También se atuvo a la tradición clásica de los hallazgos científicos el hecho de que fue un astrónomo aficionado, instalado en una cúpula casera de Carolina del Norte, el que vio por primera vez el planeta errante cuando se aproximaba al sol.

Clyde Thornton era un buen astrónomo, no en la acepción moderna del término, que habría implicado un conocimiento cabal de matemáticas o física estelar, sino en el sentido de que le gustaba escrutar el cielo y allá arriba se orientaba mejor que en el distrito de Asherville donde se había criado. Además, podía localizar cada instrumento de su pequeño observatorio en la más negra oscuridad, y por lo tanto la semana anterior había comprado su par de gafas de magniluct más por curiosidad que por necesidades prácticas. Thornton amaba y apreciaba las novedades técnicas, y le intrigaba la idea de una transparencia inerte que transformaba la noche en día.

Había orientado el telescopio para fotografiar una nebulosa en una exposición de treinta minutos y se paseaba con aire satisfecho, usando las gafas nuevas, mientras la placa absorbía una luz que había iniciado el viaje hacia la Tierra antes que los ancestros del hombre hubieran descubierto el uso del garrote. Un impulso instintivo le incitó a examinar el visor auxiliar para cerciorarse de que el instrumento principal seguía el objetivo con exactitud, y por una distracción momentánea lo hizo sin quitarse las gafas.

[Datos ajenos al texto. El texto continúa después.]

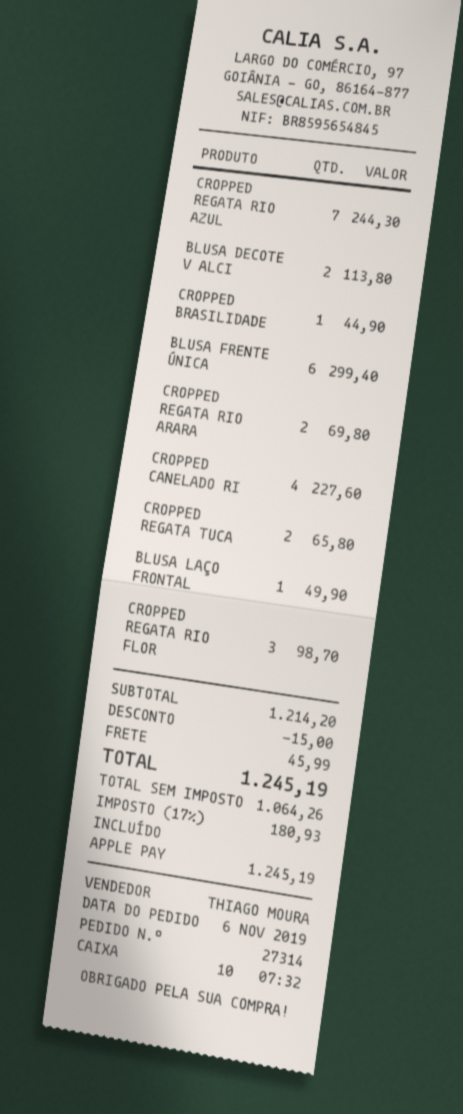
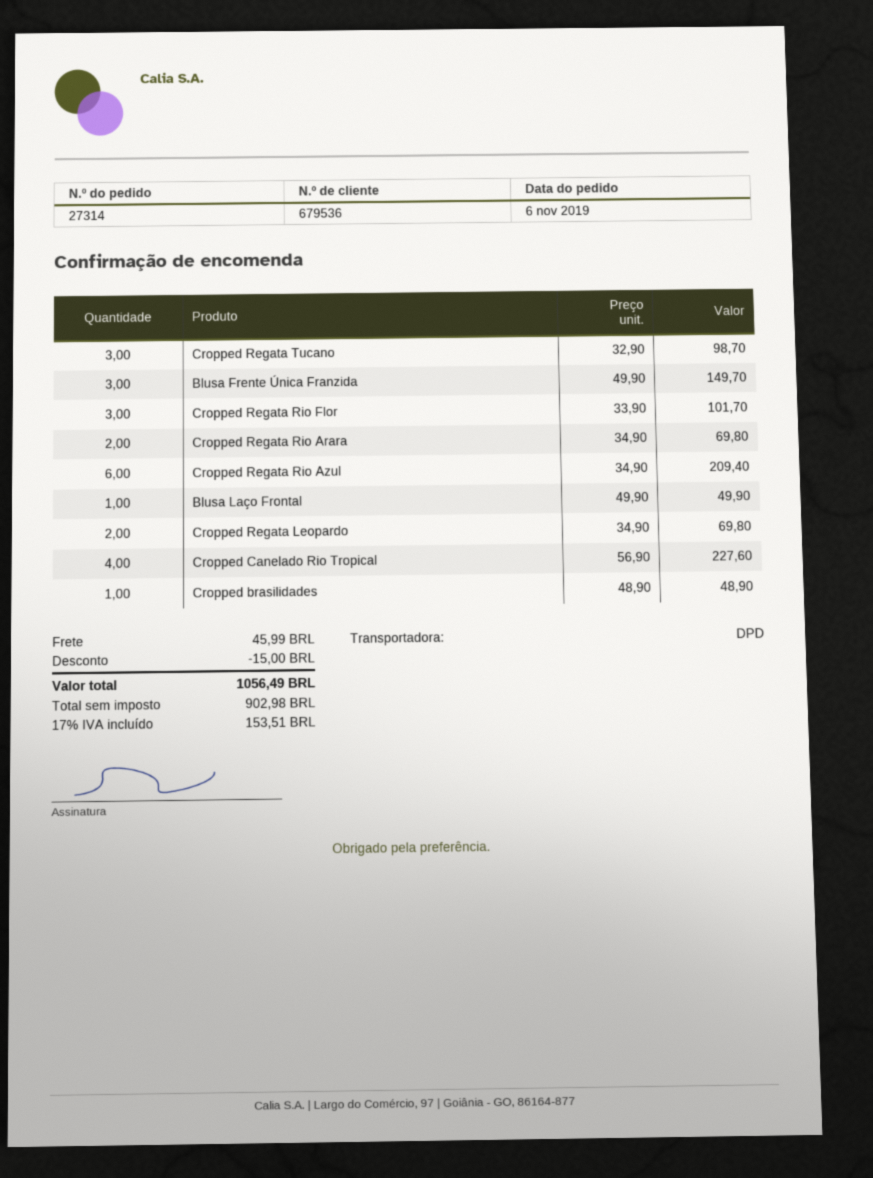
CROPPED REGATA RIO AZUL: 7 for 244.30 -> 6 for 209.40
BLUSA DECOTE V ALCI: 2 for 113.80 -> none
CROPPED BRASILIDADE: 1 for 44.90 -> 1 for 48.90
BLUSA FRENTE ÚNICA: 6 for 299.40 -> 3 for 149.70
CROPPED REGATA TUCA: 2 for 65.80 -> 3 for 98.70
CROPPED REGATA RIO FLOR: 3 for 98.70 -> 3 for 101.70
Cropped Regata Leopardo: none -> 2 for 69.80
net: 1064.26 -> 902.98
tax: 17% = 180.93 -> 17% = 153.51
total: 1245.19 -> 1056.49

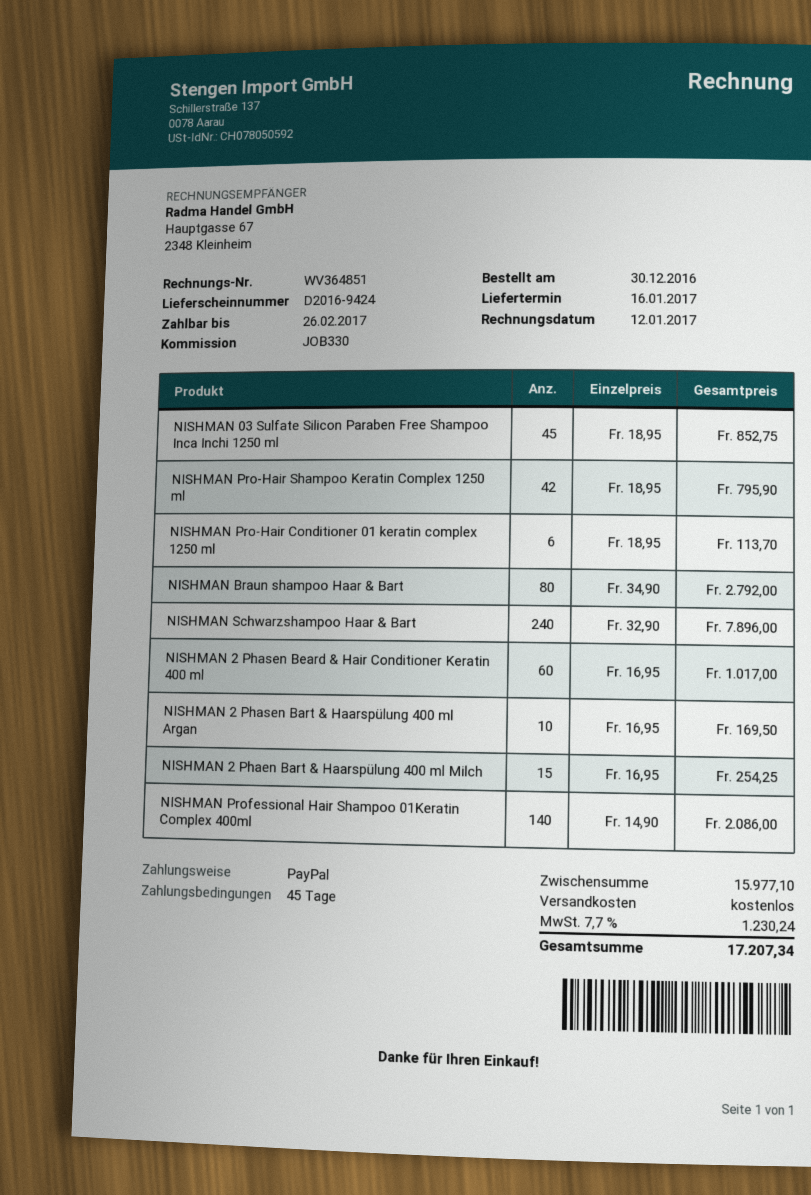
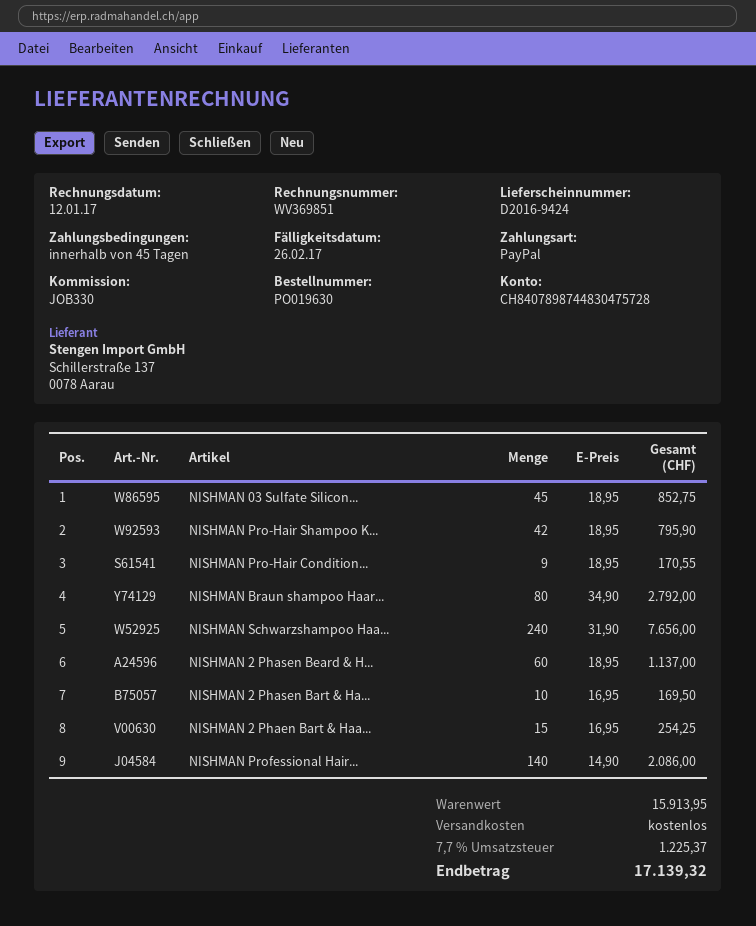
invoice number: WV364851 -> WV369851
NISHMAN Pro-Hair Conditioner 01 keratin complex 1250 ml: 6 x 18.95 = 113.70 -> 9 x 18.95 = 170.55
NISHMAN Schwarzshampoo Haar & Bart: 240 x 32.90 = 7896.00 -> 240 x 31.90 = 7656.00
NISHMAN 2 Phasen Beard & Hair Conditioner Keratin 400 ml: 60 x 16.95 = 1017.00 -> 60 x 18.95 = 1137.00
subtotal: 15977.10 -> 15913.95
tax: 7.7% = 1230.24 -> 7.7% = 1225.37
total: 17207.34 -> 17139.32

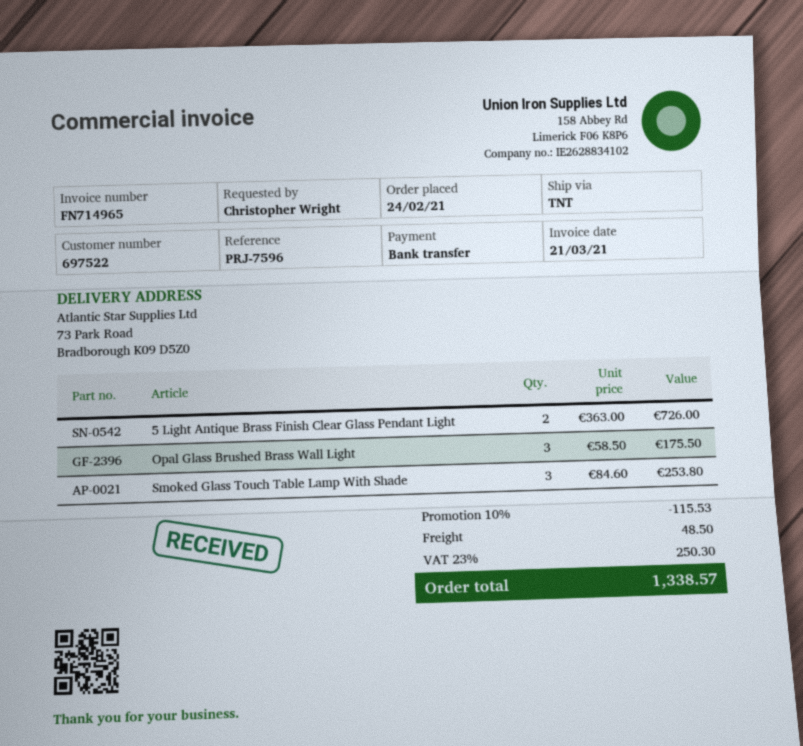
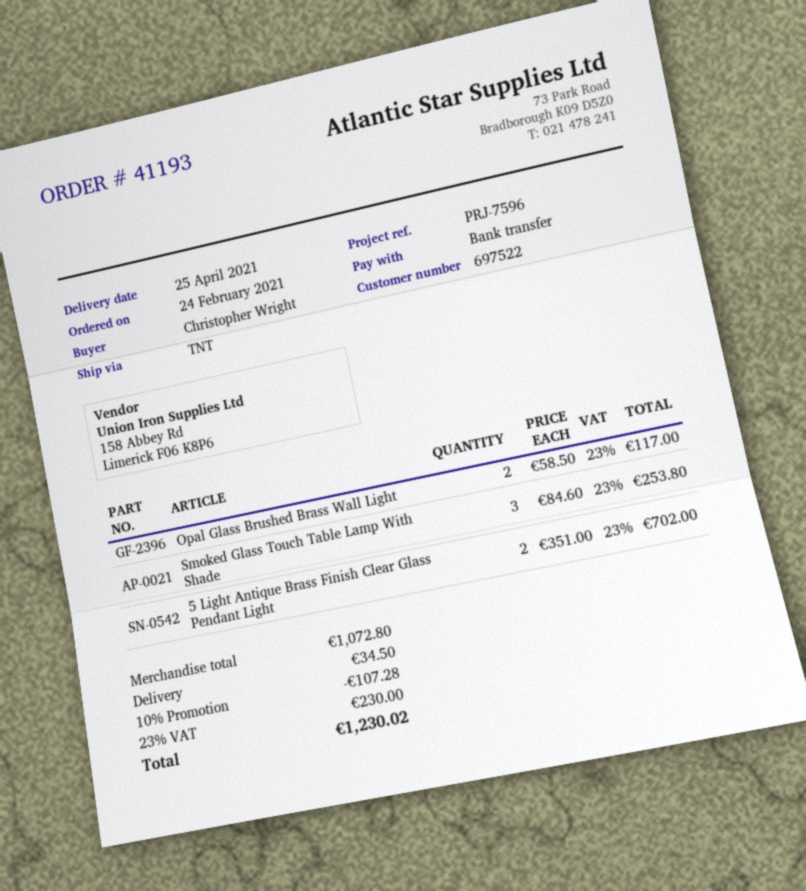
5 Light Antique Brass Finish Clear Glass Pendant Light: 2 x 363.00 = 726.00 -> 2 x 351.00 = 702.00
Opal Glass Brushed Brass Wall Light: 3 x 58.50 = 175.50 -> 2 x 58.50 = 117.00
discount: 10% = 115.53 -> 10% = 107.28
shipping: 48.50 -> 34.50
tax: 23% = 250.30 -> 23% = 230.00
total: 1338.57 -> 1230.02

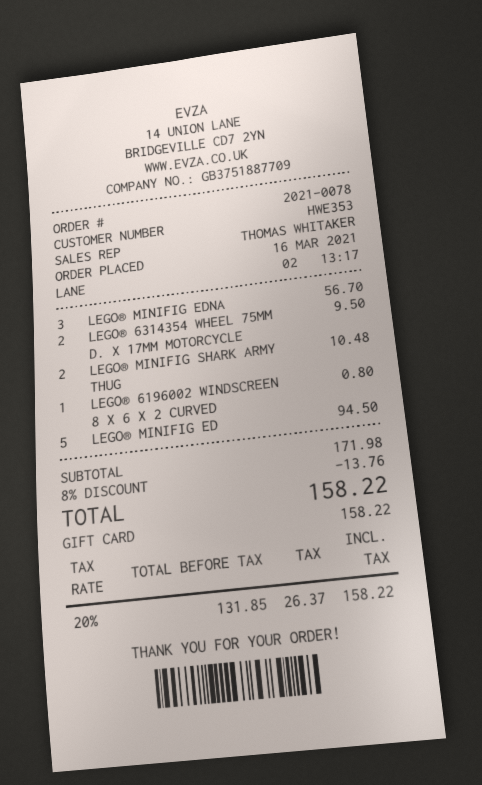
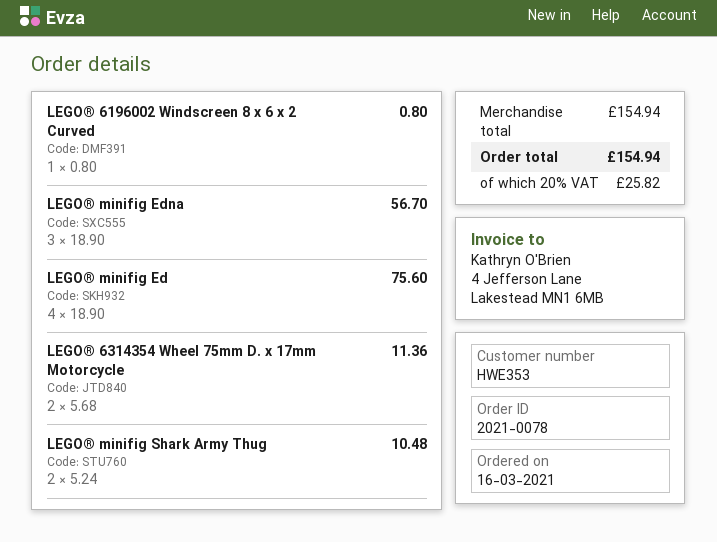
LEGO® 6314354 WHEEL 75MM D. X 17MM MOTORCYCLE: 2 for 9.50 -> 2 for 11.36
LEGO® MINIFIG ED: 5 for 94.50 -> 4 for 75.60
subtotal: 171.98 -> 154.94
discount: 8% = 13.76 -> none
tax: 20% = 26.37 -> 20% = 25.82
total: 158.22 -> 154.94

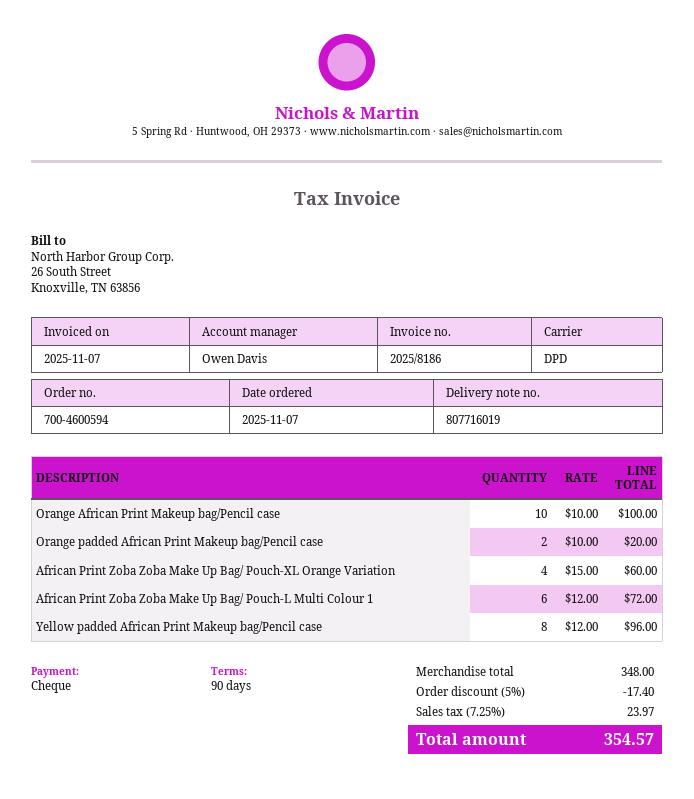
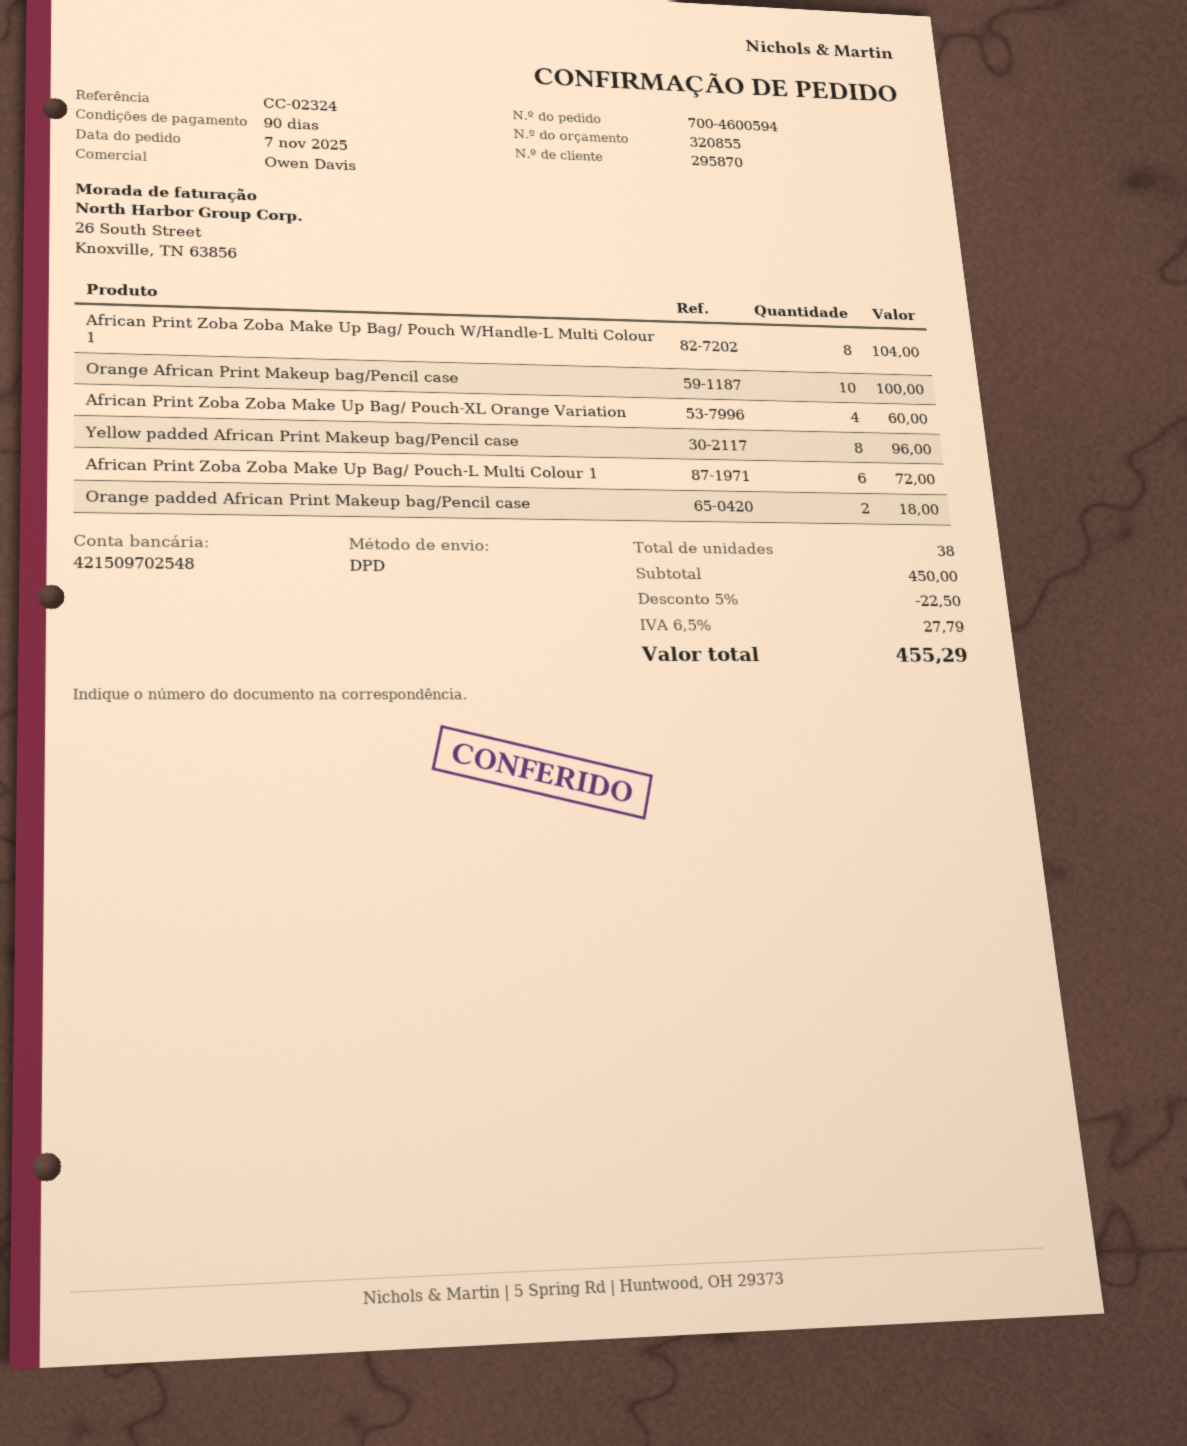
Orange padded African Print Makeup bag/Pencil case: 2 for 20.00 -> 2 for 18.00
African Print Zoba Zoba Make Up Bag/ Pouch W/Handle-L Multi Colour 1: none -> 8 for 104.00
subtotal: 348.00 -> 450.00
discount: 5% = 17.40 -> 5% = 22.50
tax: 7.25% = 23.97 -> 6.5% = 27.79
total: 354.57 -> 455.29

Thornton era un sesentón modesto y apacible, exento de ambiciones comerciales, pero como todo callado observador del cielo, apetecía la discreta inmortalidad concedida a los descubridores de estrellas y planetas nuevos. El desconcierto le cortó la respiración por un momento cuando vio el objeto de primera magnitud posado en el hilo horizontal del visor, como un diamante que no tenía ningún derecho a estar allí. Thornton observó largo rato la mota brillante, para asegurarse de que no fuera un satélite fabricado por el hombre, y luego reparó en una molesta bruma azul que le obstaculizaba la visión. Trató de frotarse el ojo y sus nudillos tropezaron con el marco de las gafas de magniluct. Murmurando con impaciencia, arrojó las gafas a un lado y miró de nuevo el visor.

El objeto brillante había desaparecido.

El peso de una decepción insoportable aplastó a Thornton mientras controlaba las lustrosas piezas del telescopio para asegurarse de que no había alterado accidentalmente la dirección. Estaba tal como él lo había apuntado, salvo por un ínfimo deslizamiento del regulador automático. Incapaz de renunciar a la esperanza, separó la cámara del telescopio principal, insertó un ocular de poca potencia y miró a través de él. La nebulosa que había estado fotografiando estaba en el centro del campo visual — otra prueba de que el telescopio no se había desviado— y no había indicios del Planeta de Thornton, como más tarde se designaría al objeto en los catálogos.

Thornton aflojó los hombros mientras, sentado en las sombras, rumiaba sobre su necedad. Se había dejado arrastrar por el entusiasmo, igual que tantos astrónomos, despistado por un reflejo errático en el equipo. La brisa nocturna que susurraba a través de la abertura de la cúpula pareció de pronto más fría, y Thornton recordó que ya eran más de las dos de la mañana, hora de que un hombre de su edad se acostara a dormir bajo mantas calientes. Buscó las gafas de magniluct, se las puso y — en el resplandor azul que parecían crear— empezó a recoger libretas y lápices.